Dans le même ordre d’idées, Nicole Leblanc martèle que les personnes aînées ne se voient pas vieilles. « C’est aussi rafraîchissant de voir que ces personnes qui sont ridées et qui ont de la difficulté à marcher ont elles aussi déjà eu 20 ans, qu’elles ont déjà été de fières combattantes fortes. Surtout pour nous les femmes, c’est fascinant de voir ce qu’elles ont fait au siècle dernier. Ces femmes qui ont changé les choses, elles ont encore et toujours l’esprit combatif; même toutes frêles, elles ne se laissent pas marcher sur les pieds! » Elle ajoute que ces femmes plus âgées vous donnent toujours l’heure juste. « Ces femmes-là n’ont pas de temps à perdre, elles ne sont pas méchantes, mais elles sont franches et honnêtes.

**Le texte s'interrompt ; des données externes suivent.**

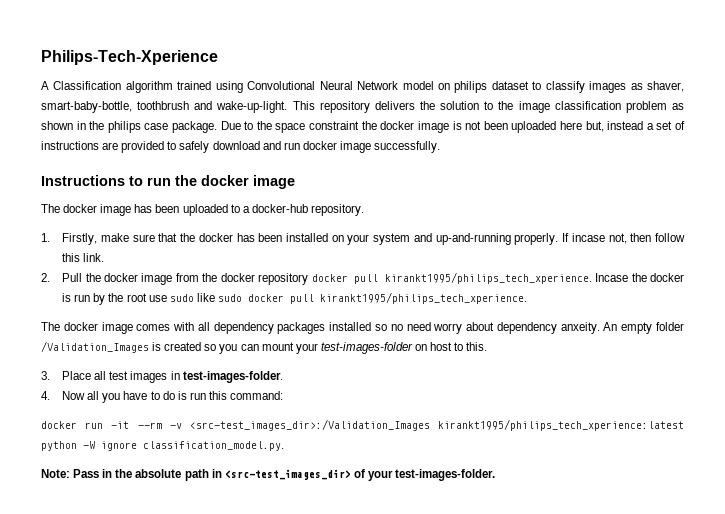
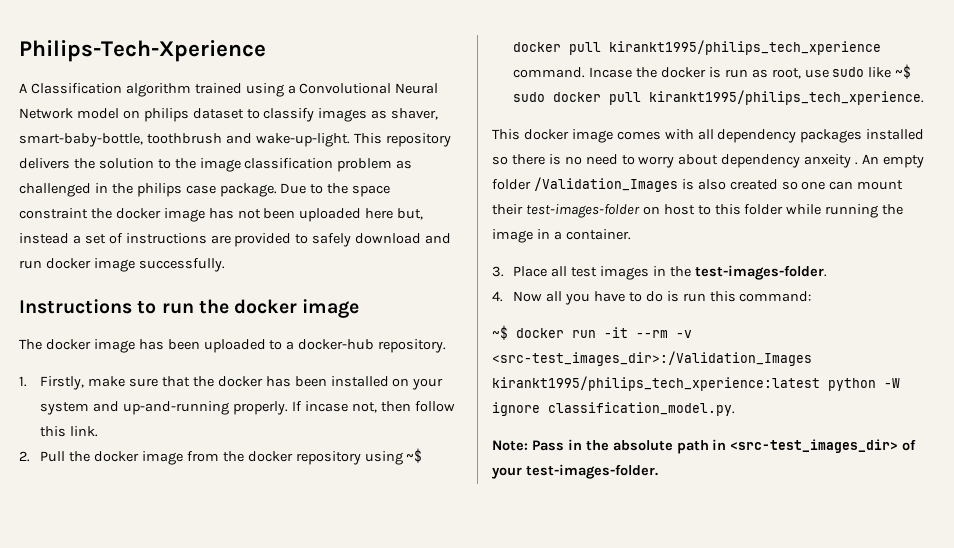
- A Classification algorithm trained using Convolutional Neural Network model on philips dataset to classify images as shaver, smart-baby-bottle, toothbrush and wake-up-light.
+ A Classification algorithm trained using a Convolutional Neural Network model on philips dataset to classify images as shaver, smart-baby-bottle, toothbrush and wake-up-light.
- This repository delivers the solution to the image classification problem as shown in the philips case package.
+ This repository delivers the solution to the image classification problem as challenged in the philips case package.
- Due to the space constraint the docker image is not been uploaded here but, instead a set of instructions are provided to safely download and run docker image successfully.
+ Due to the space constraint the docker image has not been uploaded here but, instead a set of instructions are provided to safely download and run docker image successfully.
- 2. Pull the docker image from the docker repository docker pull kirankt1995/philips_tech_xperience.
+ 2. Pull the docker image from the docker repository using ~$ docker pull kirankt1995/philips_tech_xperience command.
- Incase the docker is run by the root use sudo like sudo docker pull kirankt1995/philips_tech_xperience.
+ Incase the docker is run as root, use sudo like ~$ sudo docker pull kirankt1995/philips_tech_xperience.
- The docker image comes with all dependency packages installed so no need worry about dependency anxeity.
+ This docker image comes with all dependency packages installed so there is no need to worry about dependency anxeity .
- An empty folder /Validation_Images is created so you can mount your test-images-folder on host to this.
+ An empty folder /Validation_Images is also created so one can mount their test-images-folder on host to this folder while running the image in a container.
- 3. Place all test images in test-images-folder.
+ 3. Place all test images in the test-images-folder.
- docker run -it --rm -v <src-test_images_dir>:/Validation_Images kirankt1995/philips_tech_xperience:latest python -W ignore classification_model.py.
+ ~$ docker run -it --rm -v <src-test_images_dir>:/Validation_Images kirankt1995/philips_tech_xperience:latest python -W ignore classification_model.py.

Cela dit, elles prennent leur temps, physiquement. » Selon les dires de Nicole Leblanc, quand on prend le temps de marcher lentement, on remarque d’autres choses dans les parcs et les rues, des choses qu’on ne prend pas le temps d’apprécier lorsque l’on marche rapidement. Très candidement, Nicole Leblanc estime ne pas avoir de conseils à donner pour convaincre les autres de s’engager envers les personnes âgées ou en perte d’autonomie. « Pour moi, s’engager pour s'engager, c’est vide de sens. Je préfère me faire des amis. C’est une relation à double sens. »

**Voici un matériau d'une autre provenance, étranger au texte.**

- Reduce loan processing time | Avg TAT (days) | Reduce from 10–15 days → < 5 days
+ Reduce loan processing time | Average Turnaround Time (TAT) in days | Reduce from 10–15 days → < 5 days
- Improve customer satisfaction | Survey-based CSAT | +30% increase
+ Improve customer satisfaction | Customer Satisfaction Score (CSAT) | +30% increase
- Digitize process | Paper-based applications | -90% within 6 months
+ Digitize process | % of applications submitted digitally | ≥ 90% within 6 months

Francophonie intergénérationnelle
En terminant, la principale intéressée mentionne son attachement à la francophonie d’une façon qui permet de comprendre que la culture ne fait qu’un avec la langue. « Mon amie Paulette m'a dit un jour qu’elle aimerait manger une galette comme le vieil avare de la radio. Ce personnage, pour moi, il était en noir et blanc à télévision et s’appelait Séraphin. De nos jours, on peut le voir en couleurs à la télévision et au cinéma, et peut-être qu’un jour on pourra le voir en réalité augmentée. » Pour elle, il est plus facile de communiquer avec des gens qui ont la même langue, et ce, grâce aux références culturelles qui transcendent les générations.